Boomkat Product Review:
PAN tout a real beauty with Stine Janvin’s scintillating vocal suite ‘Fake Synthetic Music’ - a transfixing and distinguished demonstration of the voice as a hugely flexible instrument, presented in a range of minimalist yet extreme, probing scenarios providing a radical new perspective on familiar sounds.

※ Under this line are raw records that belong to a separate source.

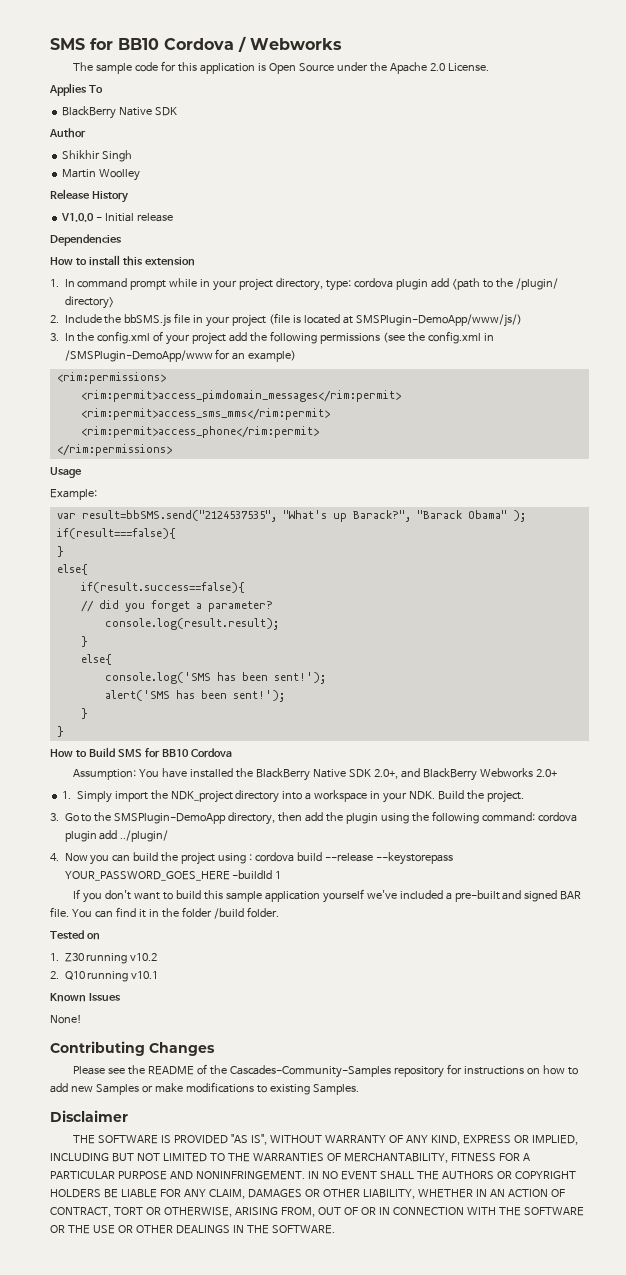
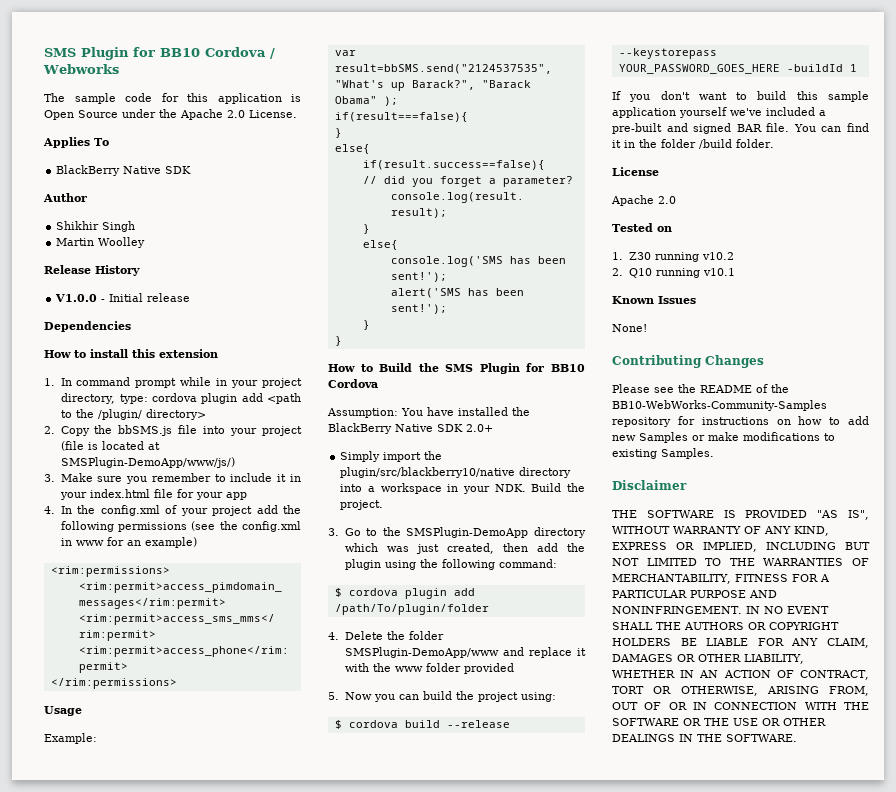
[50,38,85,50] SMS -> [44,47,129,60] SMS Plugin
[64,314,102,323] Include -> [60,426,90,436] Copy
[193,315,204,323] in -> [203,426,226,434] into
(59, 337) none -> [60,473,301,484] [59,489,247,500] [44,506,55,514] Make sure you remember to include it in your index.html file for your app // 4.
[64,350,213,362] /SMSPlugin-DemoApp/www -> [75,540,104,546] www
[117,749,142,757] SMS -> [418,363,520,374] the SMS Plugin
[373,768,533,781] 2.0+, and BlackBerry Webworks -> (463, 428) none
[62,791,72,799] 1. -> (493, 428) none
[170,790,233,803] NDK_project -> [340,467,516,478] plugin/src/blackberry10/native
[228,812,276,825] directory, -> [534,527,586,538] [344,543,494,554] directory which was just created,
[538,812,578,822] [64,830,169,842] [50,853,59,861] cordova plugin add ../plugin/ // 4. -> [334,588,475,599] [334,604,489,615] [328,631,444,640] [344,647,586,658] [344,663,514,674] [328,692,339,700] // $ cordova plugin add /path/To/plugin/folder // 4. Delete the folder SMSPlugin-DemoApp/www and replace it with the www folder provided // 5.
[218,853,253,864] using : -> [520,692,556,702] [334,720,342,729] using: // $
(279, 912) none -> [612,167,659,176] [611,195,676,206] // License // Apache 2.0
[229,1065,391,1078] Cascades-Community-Samples -> [612,400,827,411] BB10-WebWorks-Community-Samples

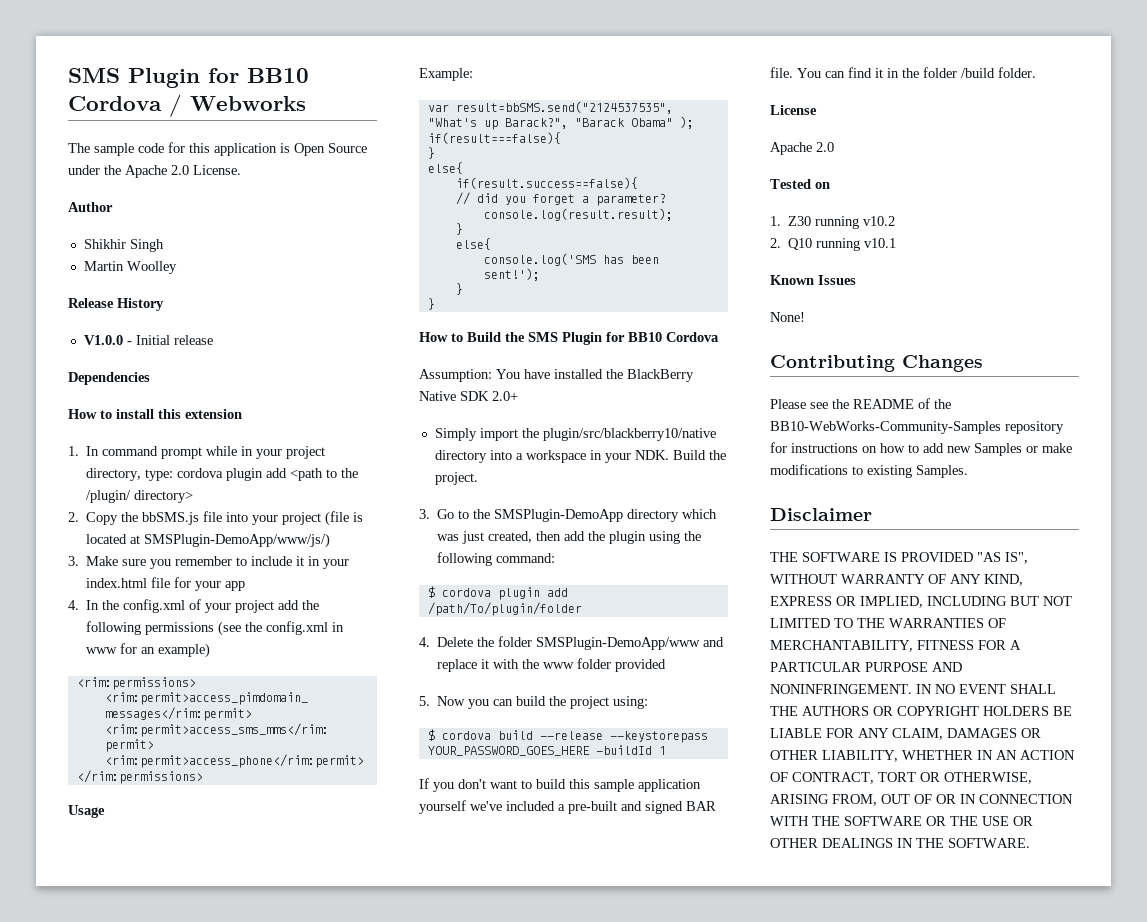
[43,137,109,148] [56,165,192,176] // Applies To // BlackBerry Native SDK -> (241, 170) none
[390,288,524,298] [390,304,447,314] // alert('SMS has been sent!'); -> (540, 274) none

Conceived as a full-body physical and ambient live performance for theatres, clubs and galleries, ‘Fake Synthetic Space’ is an intently focussed and singular follow-up to Stine’s previous solo LP ‘In Labour’ [Pica Disk, 2014] and her input to last year’s Native Instrument release ‘Camo’ for Shelter Press. Where both of those releases found her vocals combined with field recordings in myriad ways, the Norwegian artist’s latest side is stripped right back to vocals and FX, offering a visceral investigation of her full frequency range with results that explore the deeply uncanny auditory phenomena of otoacoustic emissions in melodic, minimal sequences referencing pop, techno, and trance.
Placed in a broad history of extended vocal investigation ranging from Dadaist poetry to the resonant acoustics of Alvin Lucier, the minimalist abstraction of Steve Reich, and the unearthly sonic spectrum covered by Maja Ratkje, ‘Fake Synthetic Music’ is anchored in the modern day by its use of clinically technoid pulses and repetition, and not least by its ambiguous title, especially in the age of fake news. Through the prism of the voice, Stine both literally and metaphorically reflects contemporary obsessions with authenticity and artifice, using trickery and illusion to strangely reinforce her own sense of self and likewise provide listeners with a life affirming experience.
Between the alien cadence of ‘Mood’, the playfully invasive sounds elicited from Glitch’, and most strikingly in the mesmerising stereo swing of ‘Like Right Now’, Stine presents genuinely shocking rearrangements of her voice quite unlike anything out there right now, and by the time the escalating pitches of ‘Tripple A’ and the whooping avant-jazz-techno of ‘Zen Garden’ have exerted their effect, it’s becomes patently, piercingly clear that Stine’s sound art operates on a remarkably incisive plane of synaesthetic perception.